*** Opening of Data section ***

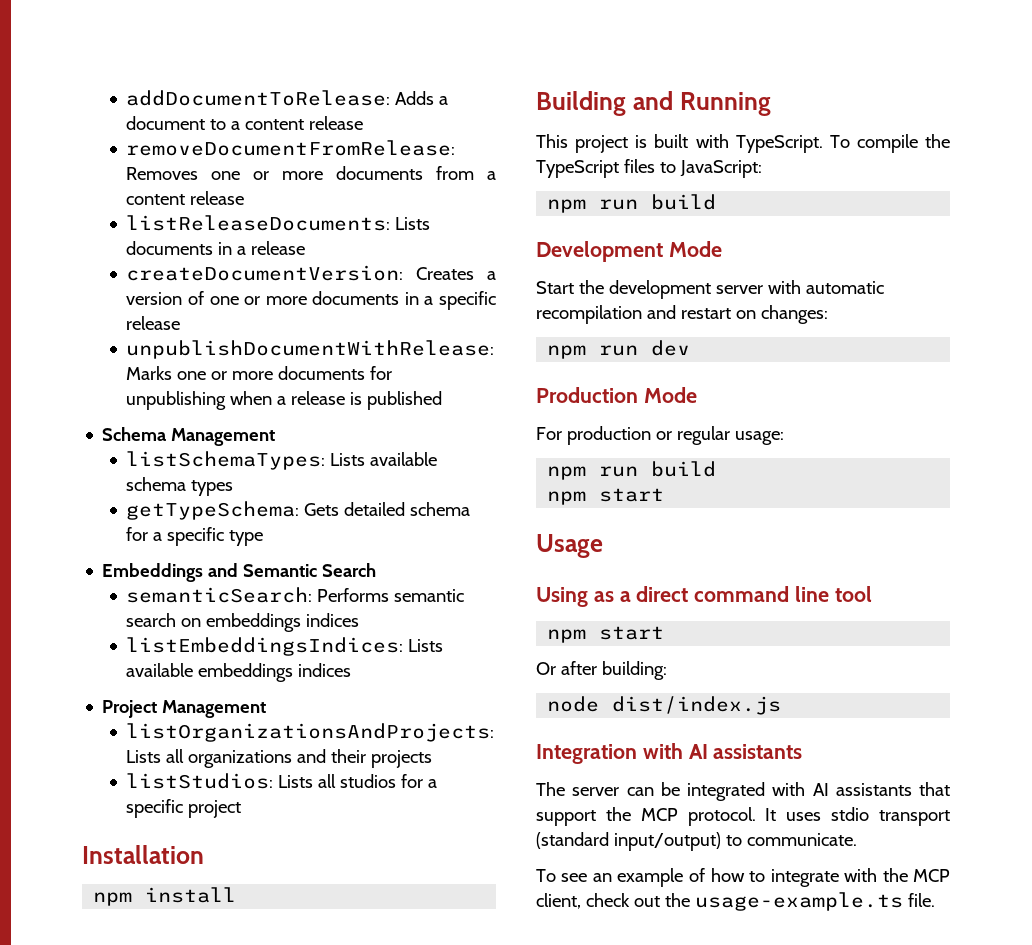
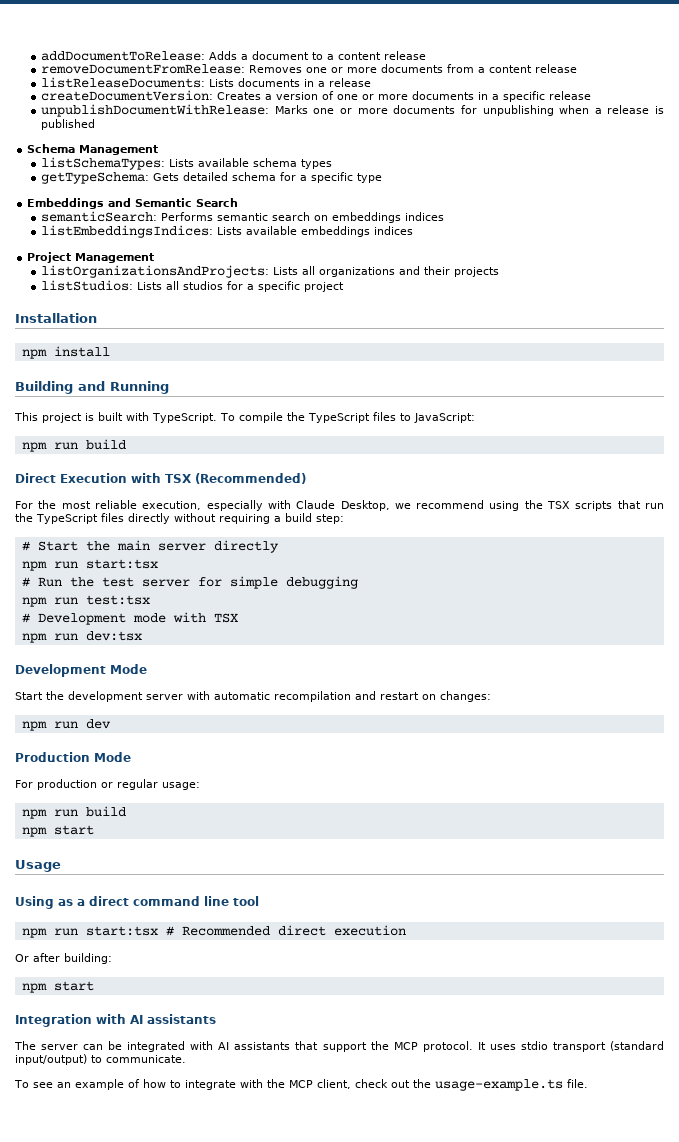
+ Direct Execution with TSX (Recommended)
+ For the most reliable execution, especially with Claude Desktop, we recommend using the TSX scripts that run the TypeScript files directly without requiring a build step:
+ # Start the main server directly
+ npm run start:tsx
+ # Run the test server for simple debugging
+ npm run test:tsx
+ # Development mode with TSX
+ npm run dev:tsx
  Using as a direct command line tool
- npm start
+ npm run start:tsx # Recommended direct execution
  Or after building:
- node dist/index.js
+ npm start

*** Close of Data section ***

• _Your objective_:
Print out the whole listing word for word. Leave the pictures out.

• _Exercise solution_:
+ Direct Execution with TSX (Recommended)
+ For the most reliable execution, especially with Claude Desktop, we recommend using the TSX scripts that run the TypeScript files directly without requiring a build step:
+ # Start the main server directly
+ npm run start:tsx
+ # Run the test server for simple debugging
+ npm run test:tsx
+ # Development mode with TSX
+ npm run dev:tsx
  Using as a direct command line tool
- npm start
+ npm run start:tsx # Recommended direct execution
  Or after building:
- node dist/index.js
+ npm start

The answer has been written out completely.